Cash rewards seem to be the most effective way to motivate employees, notes John Engler, president and CEO of NAM. "More than three out of four major employers are using health and wellness programs in an effort to rein in costs that continue to soar year after year," he says. "But trinkets and T-shirts aren't enough to motivate employees for the long term. Employers are keenly interested in innovative ways to lower costs and enhance productivity. Incentives are proving an effective tool to engage employees and keep them interested in these programs."

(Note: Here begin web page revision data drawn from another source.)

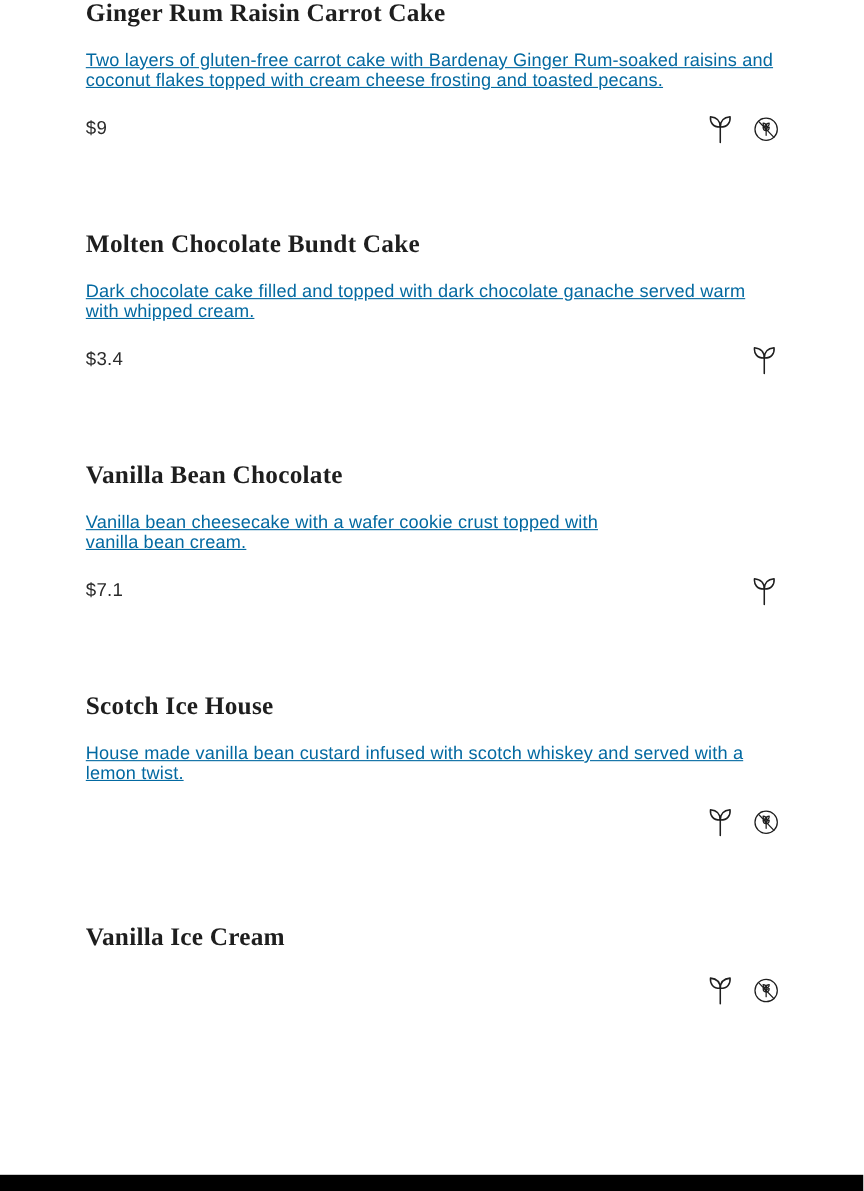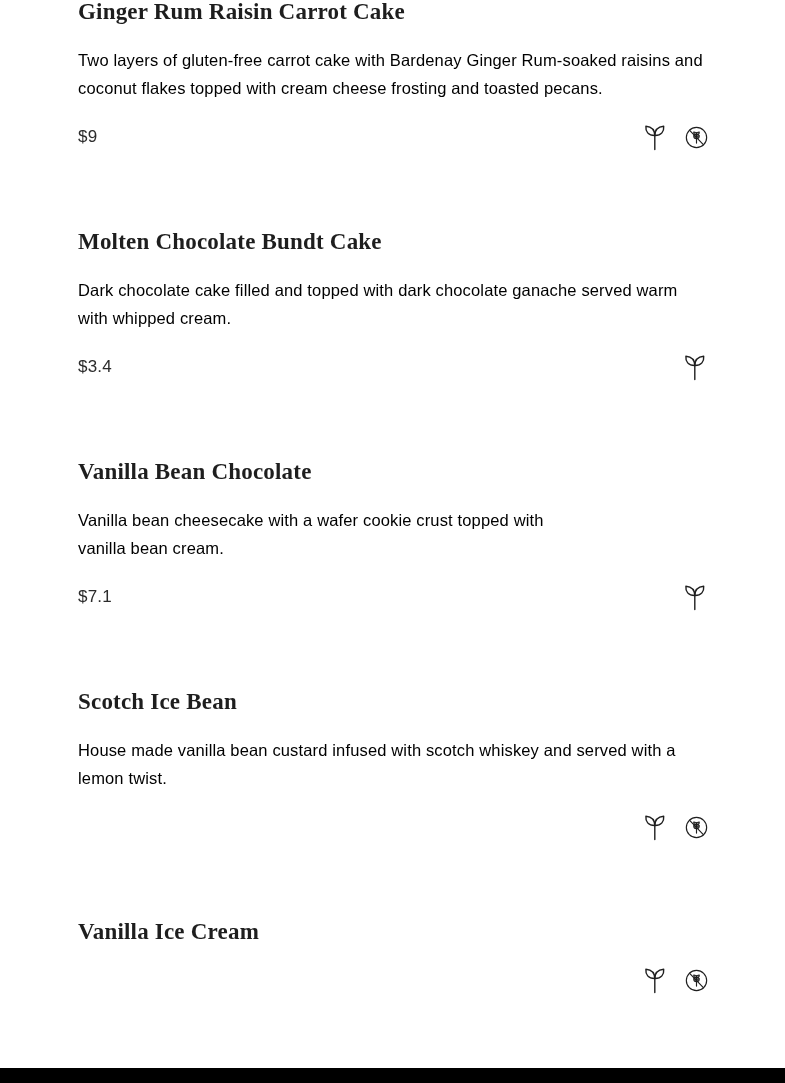--- a/index.html
+++ b/index.html
@@ -21,25 +21,26 @@
     font-family: "Liberation Serif", serif;
     font-weight: 600;
     font-size: 23px;
     line-height: 24px;
     letter-spacing: 0.2px;
     color: #1e1e1e;
     margin: 0 0 22px 0;
   }
   .item-desc {
     font-size: 16.5px;
-    line-height: 28px;
+    line-height: 18px;
     letter-spacing: 0.15px;
-    color: #000000;
+    color: #0369a1;
     margin: 0 0 21px 0;
     white-space: pre;
+    text-decoration: underline;
   }
   .item-meta {
     display: flex;
     justify-content: space-between;
     align-items: center;
     height: 28px;
   }
   .item-price {
     font-size: 17px;
     letter-spacing: 0.2px;
@@ -123,21 +124,21 @@
             <path d="M12.8 26.5 L12.8 12.5"></path>
             <path d="M12.8 12.5 C6.2 12.6 3.4 8.4 3.9 3.2 C9.6 3.8 12.8 7.2 12.8 12.5 Z"></path>
             <path d="M12.8 12.5 C19.4 12.6 22.2 8.4 21.7 3.2 C16 3.8 12.8 7.2 12.8 12.5 Z"></path>
           </svg>
         </span>
       </span>
     </div>
   </section>
 
   <section class="menu-item">
-    <h3 class="item-title">Scotch Ice Bean</h3>
+    <h3 class="item-title">Scotch Ice House</h3>
     <p class="item-desc">House made vanilla bean custard infused with scotch whiskey and served with a
 lemon twist.</p>
     <div class="item-meta">
       <span class="item-price"></span>
       <span class="item-icons">
         <span class="dietary-icon">
           <svg width="26" height="28" viewBox="0 0 26 28" fill="none" stroke="#1f1f1f" stroke-width="1.4" stroke-linecap="round" stroke-linejoin="round">
             <path d="M12.8 26.5 L12.8 12.5"></path>
             <path d="M12.8 12.5 C6.2 12.6 3.4 8.4 3.9 3.2 C9.6 3.8 12.8 7.2 12.8 12.5 Z"></path>
             <path d="M12.8 12.5 C19.4 12.6 22.2 8.4 21.7 3.2 C16 3.8 12.8 7.2 12.8 12.5 Z"></path>

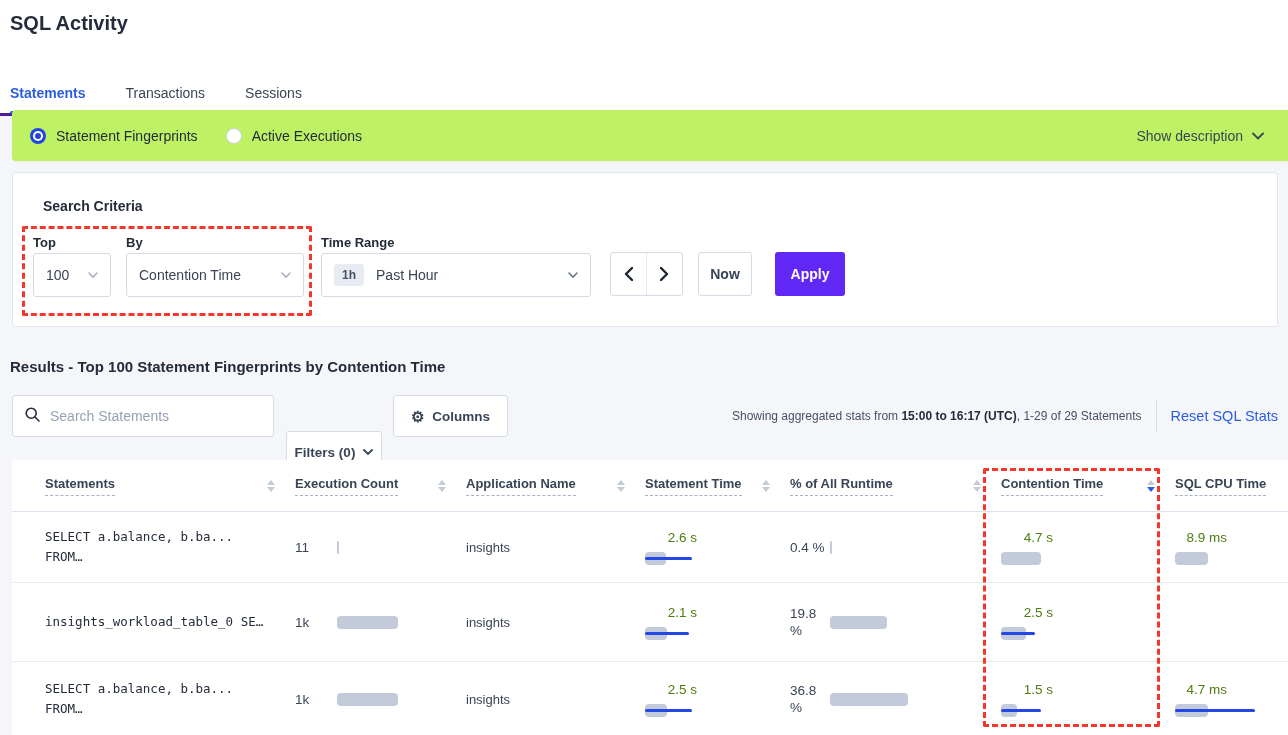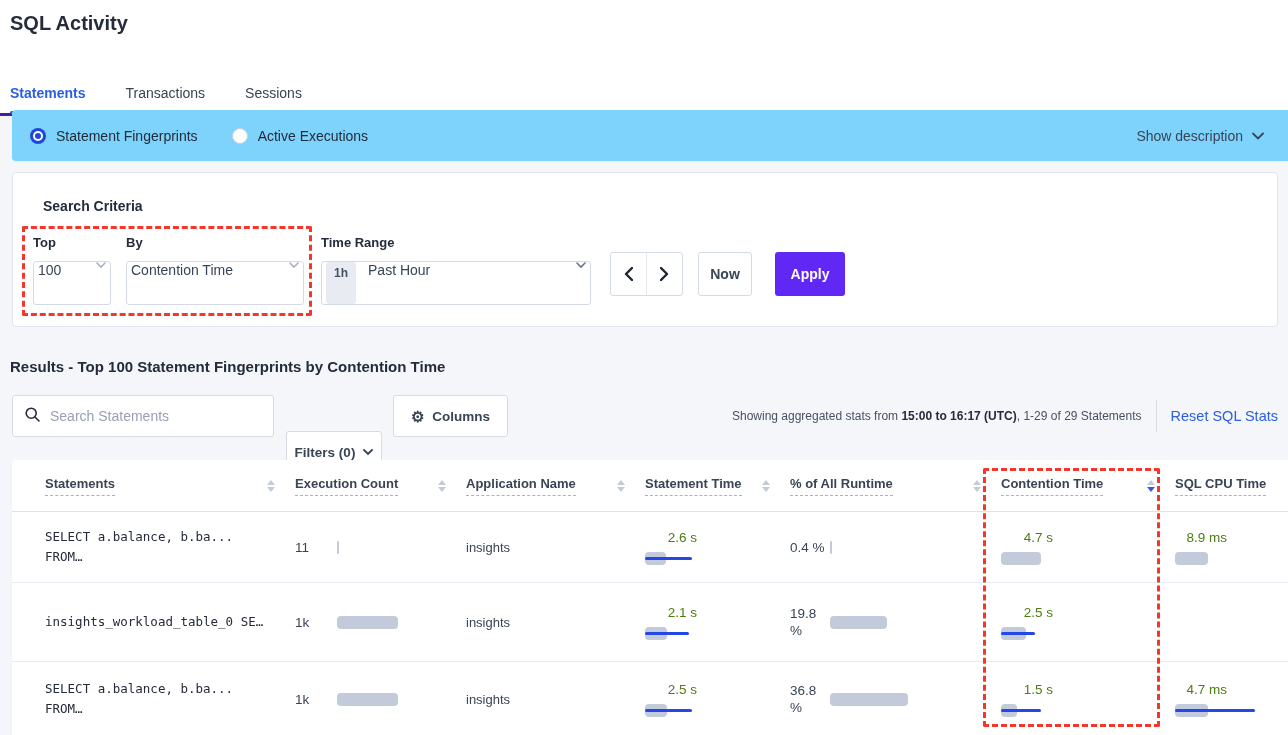--- a/index.html
+++ b/index.html
@@ -9,34 +9,34 @@
 
   
   .page-header { position:absolute; top:0; left:0; width:1288px; height:116px; background:#fff; border-bottom:3px solid #4c1d95; }
   .page-title { position:absolute; top:12px; left:10px; font-size:20px; font-weight:bold; color:#242b3a; }
   .tabs { position:absolute; left:10px; bottom:0; display:flex; gap:40px; }
   .tab { font-size:14px; color:#394455; padding-bottom:12px; cursor:pointer; position:relative; }
   .tab.active { color:#2b5de0; font-weight:bold; }
   .tab.active::after { content:""; position:absolute; left:0; right:0; bottom:-1px; height:3px; background:#2b5de0; border-radius:2px; }
 
   
-  .toggle-bar { position:absolute; top:110px; left:12px; width:1276px; height:51px; background:#7dd3fc; border-radius:4px 0 0 4px; box-shadow:0 1px 2px rgba(40,50,70,.06); display:flex; align-items:center; padding:0 24px 0 18px;gap:6px; }
+  .toggle-bar { position:absolute; top:110px; left:12px; width:1276px; height:51px; background:#bef264; border-radius:4px 0 0 4px; box-shadow:0 1px 2px rgba(40,50,70,.06); display:flex; align-items:center; padding:0 24px 0 18px; }
   .radio-opt { display:flex; align-items:center; gap:10px; margin-right:28px; cursor:pointer; }
   .radio-outer { width:16px; height:16px; border-radius:50%; background:#2046e0; display:flex; align-items:center; justify-content:center; }
   .radio-inner-white { width:10px; height:10px; border-radius:50%; background:#fff; display:flex; align-items:center; justify-content:center; }
   .radio-dot { width:6px; height:6px; border-radius:50%; background:#2046e0; }
   .radio-off { width:16px; height:16px; border-radius:50%; background:#fff; border:1px solid #c9d0dc; }
   .radio-label { font-size:14px; color:#242b3a; }
   .show-desc { margin-left:auto; display:flex; align-items:center; gap:9px; font-size:14px; color:#394455; cursor:pointer; }
 
   
   .criteria-card { position:absolute; top:172px; left:12px; width:1266px; height:155px; background:#fff; border:1px solid #e0e6ee; border-radius:4px; }
   .criteria-heading { position:absolute; top:25px; left:30px; font-size:14px; font-weight:bold; color:#242b3a; }
   .field-label { position:absolute; font-size:13px; font-weight:bold; color:#242b3a; }
-  .select-box { position:absolute; height:44px; background:#fff; border:1px solid #d5dbe5; border-radius:3px; display:flex; font-size:14px; color:#394455; padding:0 4px; cursor:pointer;margin-top:8px; }
+  .select-box { position:absolute; height:44px; background:#fff; border:1px solid #d5dbe5; border-radius:3px; display:flex; align-items:center; font-size:14px; color:#394455; padding:0 12px; cursor:pointer; }
   .select-box .chev { margin-left:auto; }
   .time-badge { background:#e8ecf2; color:#475063; font-size:12px; font-weight:bold; padding:4px 8px; border-radius:3px; margin-right:12px; }
   .arrow-group { position:absolute; top:252px; left:610px; width:73px; height:44px; display:flex; border:1px solid #d5dbe5; border-radius:3px; background:#fff; }
   .arrow-btn { flex:1; display:flex; align-items:center; justify-content:center; cursor:pointer; }
   .arrow-btn:first-child { border-right:1px solid #e4e8ef; }
   .now-btn { position:absolute; top:252px; left:698px; width:54px; height:44px; background:#fff; border:1px solid #d5dbe5; border-radius:3px; font-size:14px; font-weight:bold; color:#394455; cursor:pointer; display:flex; align-items:center; justify-content:center; }
   .apply-btn { position:absolute; top:252px; left:775px; width:70px; height:44px; background:#6127f5; border:none; border-radius:3px; font-size:14px; font-weight:bold; color:#fff; cursor:pointer; display:flex; align-items:center; justify-content:center; }
 
   
   .results-heading { position:absolute; top:358px; left:10px; font-size:15px; font-weight:bold; color:#242b3a; }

At the same time incentive programs are proliferating, employers are realizing greater return on investments than ever before. Out of those companies measuring ROI, 83% say they have seen better-than-break-even program returns.

According to the study, employers are offering rewards for such behaviors as:

  • Participation in a program (43%)
  • Completing a program (38%)
  • Signing up for or enrolling in a program (25%)
  • Achieving outcomes/goals during a program (16%)
  • Achieving outcomes/goals after a program (12%)
  • Maintaining outcomes/goals after a program (6%)
  • Leading groups to participate in a program (2%)
  • Recruiting others into a program (1%).

The results show that incentives offered by large employers are broad and still evolving, says Michael Dermer, president and CEO of IncentOne. "Success in health and wellness programs will require employee engagement and motivation over time. That suggests a need for a combination of incentive design strategies and effective employee communication techniques that are tailored to a company and its employee culture."